I'm having some weird issues with GNU coreutils date v8.4 (CentOS) that aren't occurring in v8.21 (Ubuntu/Mint).
On v8.4, I get the following output (I'm in PST):
$ date --version | head -n 1
date (GNU coreutils) 8.4
$ date -d '2014-11-08'
Sat Nov 8 00:00:00 PST 2014
$ date -d '2014-11-08T00:00:00'
Fri Nov 7 09:00:00 PST 2014
I'm assuming it's trying to timezone-correct for UTC, even though I didn't request it and this behavior doesn't occur on my local Linux Mint machine.
Okay, so I'll add a timezone specifier, as specified by W3. On my machine:
$ date --version | head -n 1
date (GNU coreutils) 8.21
$ date -d '2014-11-08T00:00:00-0800'
Sat Nov 8 00:00:00 PST 2014
$ date -d '2014-11-08T00:00:00-08:00'
Sat Nov 8 00:00:00 PST 2014
Great.
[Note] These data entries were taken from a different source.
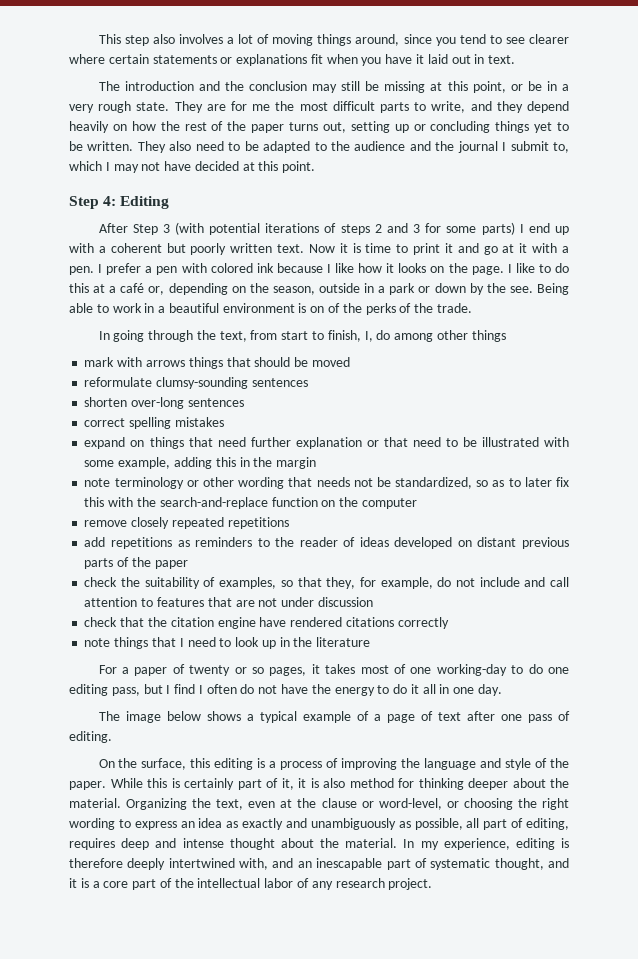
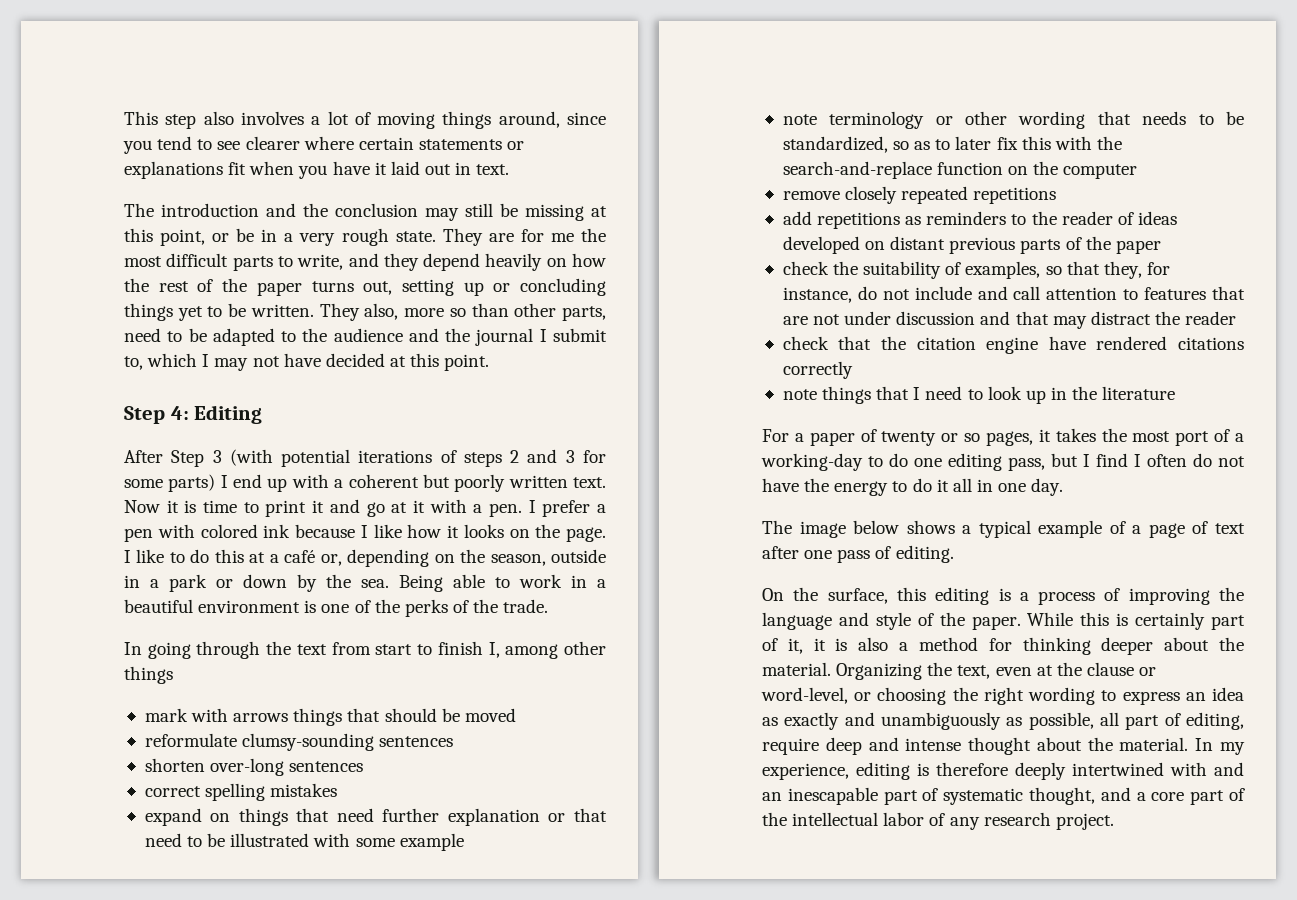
- They also need to be adapted to the audience and the journal I submit to, which I may not have decided at this point.
+ They also, more so than other parts, need to be adapted to the audience and the journal I submit to, which I may not have decided at this point.
- I like to do this at a café or, depending on the season, outside in a park or down by the see.
+ I like to do this at a café or, depending on the season, outside in a park or down by the sea.
- Being able to work in a beautiful environment is on of the perks of the trade.
+ Being able to work in a beautiful environment is one of the perks of the trade.
- In going through the text, from start to finish, I, do among other things
+ In going through the text from start to finish I, among other things
- expand on things that need further explanation or that need to be illustrated with some example, adding this in the margin
+ expand on things that need further explanation or that need to be illustrated with some example
- note terminology or other wording that needs not be standardized, so as to later fix this with the search-and-replace function on the computer
+ note terminology or other wording that needs to be standardized, so as to later fix this with the search-and-replace function on the computer
- check the suitability of examples, so that they, for example, do not include and call attention to features that are not under discussion
+ check the suitability of examples, so that they, for instance, do not include and call attention to features that are not under discussion and that may distract the reader
- For a paper of twenty or so pages, it takes most of one working-day to do one editing pass, but I find I often do not have the energy to do it all in one day.
+ For a paper of twenty or so pages, it takes the most port of a working-day to do one editing pass, but I find I often do not have the energy to do it all in one day.
- While this is certainly part of it, it is also method for thinking deeper about the material.
+ While this is certainly part of it, it is also a method for thinking deeper about the material.
- Organizing the text, even at the clause or word-level, or choosing the right wording to express an idea as exactly and unambiguously as possible, all part of editing, requires deep and intense thought about the material.
+ Organizing the text, even at the clause or word-level, or choosing the right wording to express an idea as exactly and unambiguously as possible, all part of editing, require deep and intense thought about the material.
- In my experience, editing is therefore deeply intertwined with, and an inescapable part of systematic thought, and it is a core part of the intellectual labor of any research project.
+ In my experience, editing is therefore deeply intertwined with and an inescapable part of systematic thought, and a core part of the intellectual labor of any research project.

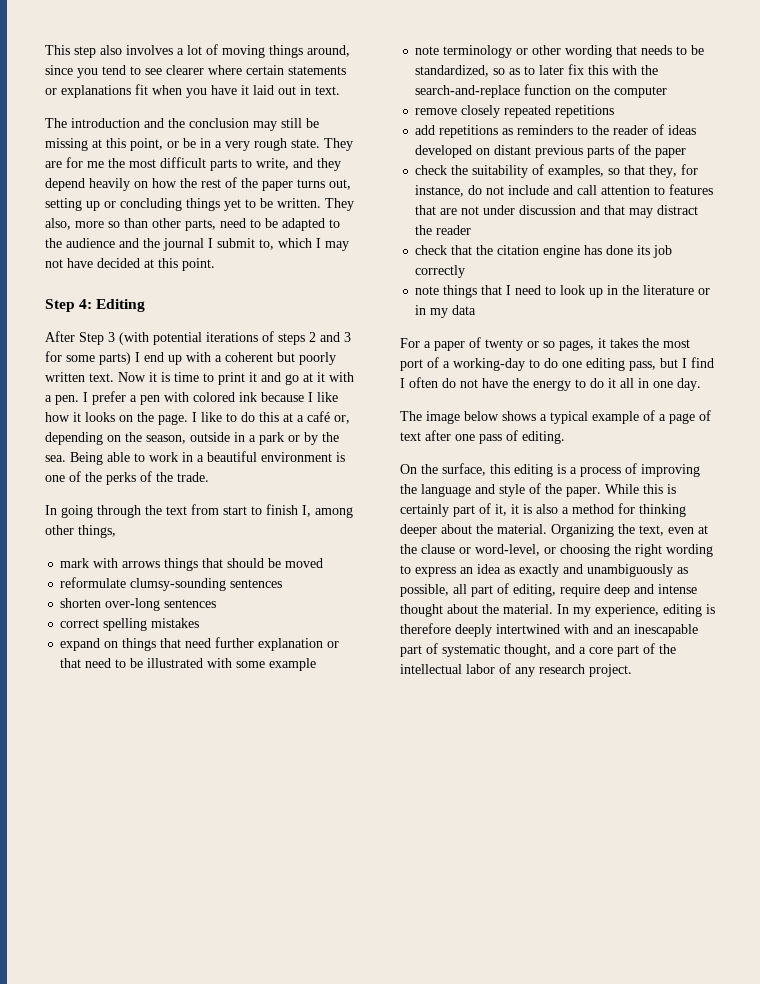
- I like to do this at a café or, depending on the season, outside in a park or down by the sea.
+ I like to do this at a café or, depending on the season, outside in a park or by the sea.
- In going through the text from start to finish I, among other things
+ In going through the text from start to finish I, among other things,
- check that the citation engine have rendered citations correctly
+ check that the citation engine has done its job correctly
- note things that I need to look up in the literature
+ note things that I need to look up in the literature or in my data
But on CentOS:
$ date --version | head -n 1
date (GNU coreutils) 8.4
$ date -d '2014-11-08T00:00:00-0800'
date: invalid date `2014-11-08T00:00:00-0800'
$ date -d '2014-11-08T00:00:00-08:00'
date: invalid date `2014-11-08T00:00:00-08:00'
EDIT: Another one that doesn't work, using date
's own output:
$ date -d "$(date -Ihours)"
date: invalid date `2014-11-08T13-0800'
The following does work:
$ date -d '2014-11-08 00:00:00 -08:00'
Sat Nov 8 00:00:00 PST 2014
but, due to completely unrelated requirements, I can't have any spaces in my date string.
I'm quite perplexed. I looked for recent changes to date
but didn't see anything that looks promising.
My question: How can I get date
to either not change my timezones at all (preferable), or accept timezone input from a human-readable string without spaces?